EXERCISE AIM: Across the whole listing, return each line exactly, with no images included.

*** DATASET CONTENT ***

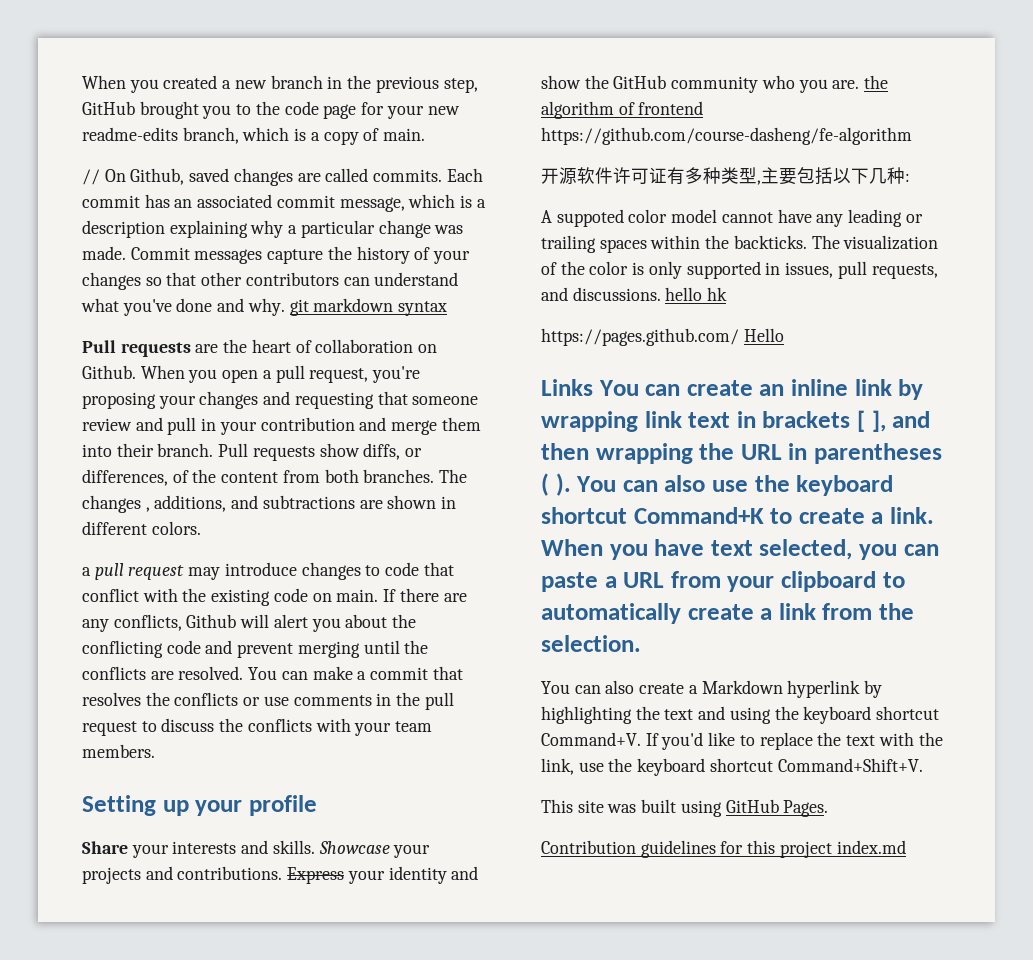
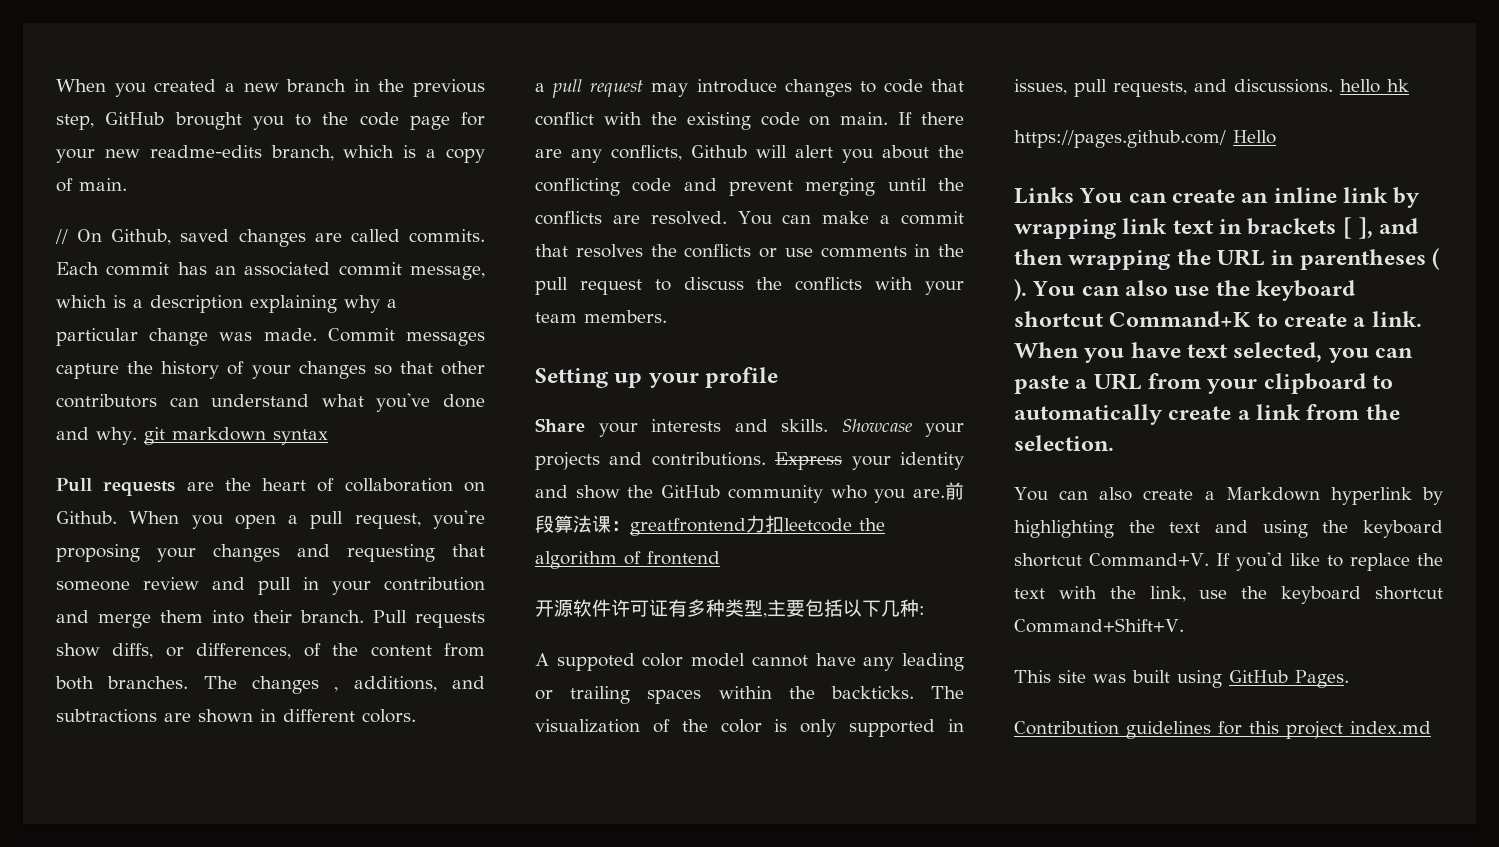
- Express your identity and show the GitHub community who you are. the algorithm of frontend https://github.com/course-dasheng/fe-algorithm
+ Express your identity and show the GitHub community who you are.前段算法课：greatfrontend力扣leetcode the algorithm of frontend

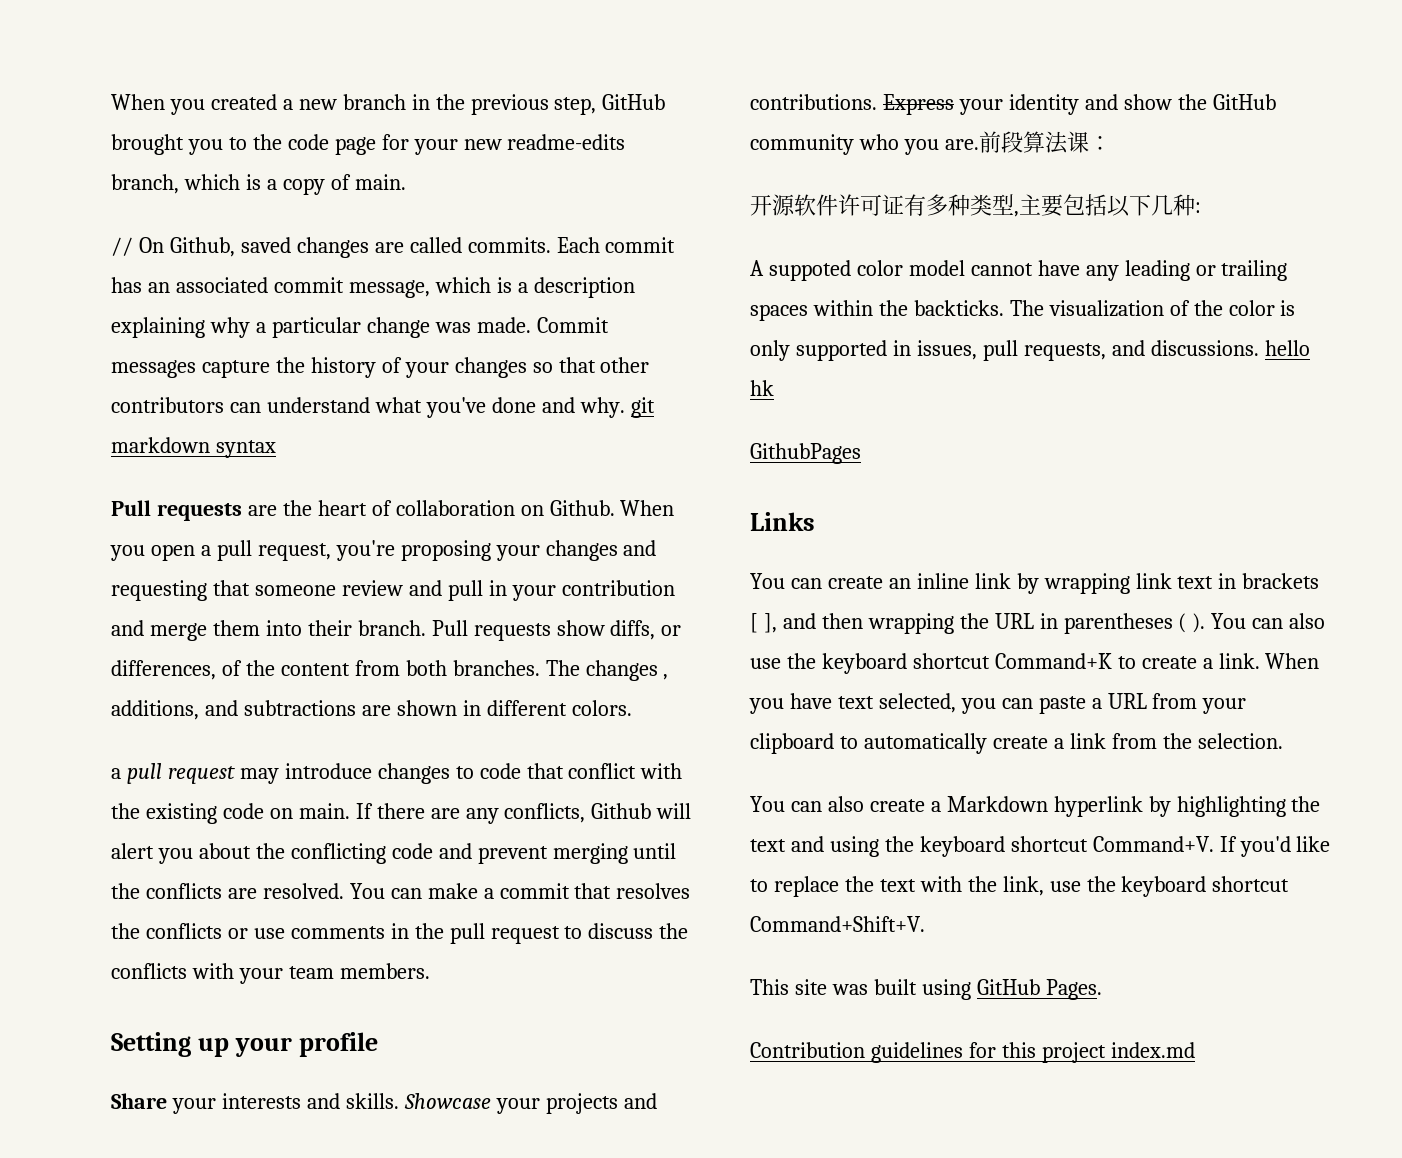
- 前段算法课：greatfrontend力扣leetcode the algorithm of frontend
+ 前段算法课：
- https://pages.github.com/ Hello
+ GithubPages
- Links You can create an inline link by wrapping link text in brackets [ ], and then wrapping the URL in parentheses ( ).
+ Links
+ You can create an inline link by wrapping link text in brackets [ ], and then wrapping the URL in parentheses ( ).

*** End of DATASET CONTENT ***

SOLUTION TO THIS EXERCISE:
- Express your identity and show the GitHub community who you are. the algorithm of frontend https://github.com/course-dasheng/fe-algorithm
+ Express your identity and show the GitHub community who you are.前段算法课：greatfrontend力扣leetcode the algorithm of frontend

- 前段算法课：greatfrontend力扣leetcode the algorithm of frontend
+ 前段算法课：
- https://pages.github.com/ Hello
+ GithubPages
- Links You can create an inline link by wrapping link text in brackets [ ], and then wrapping the URL in parentheses ( ).
+ Links
+ You can create an inline link by wrapping link text in brackets [ ], and then wrapping the URL in parentheses ( ).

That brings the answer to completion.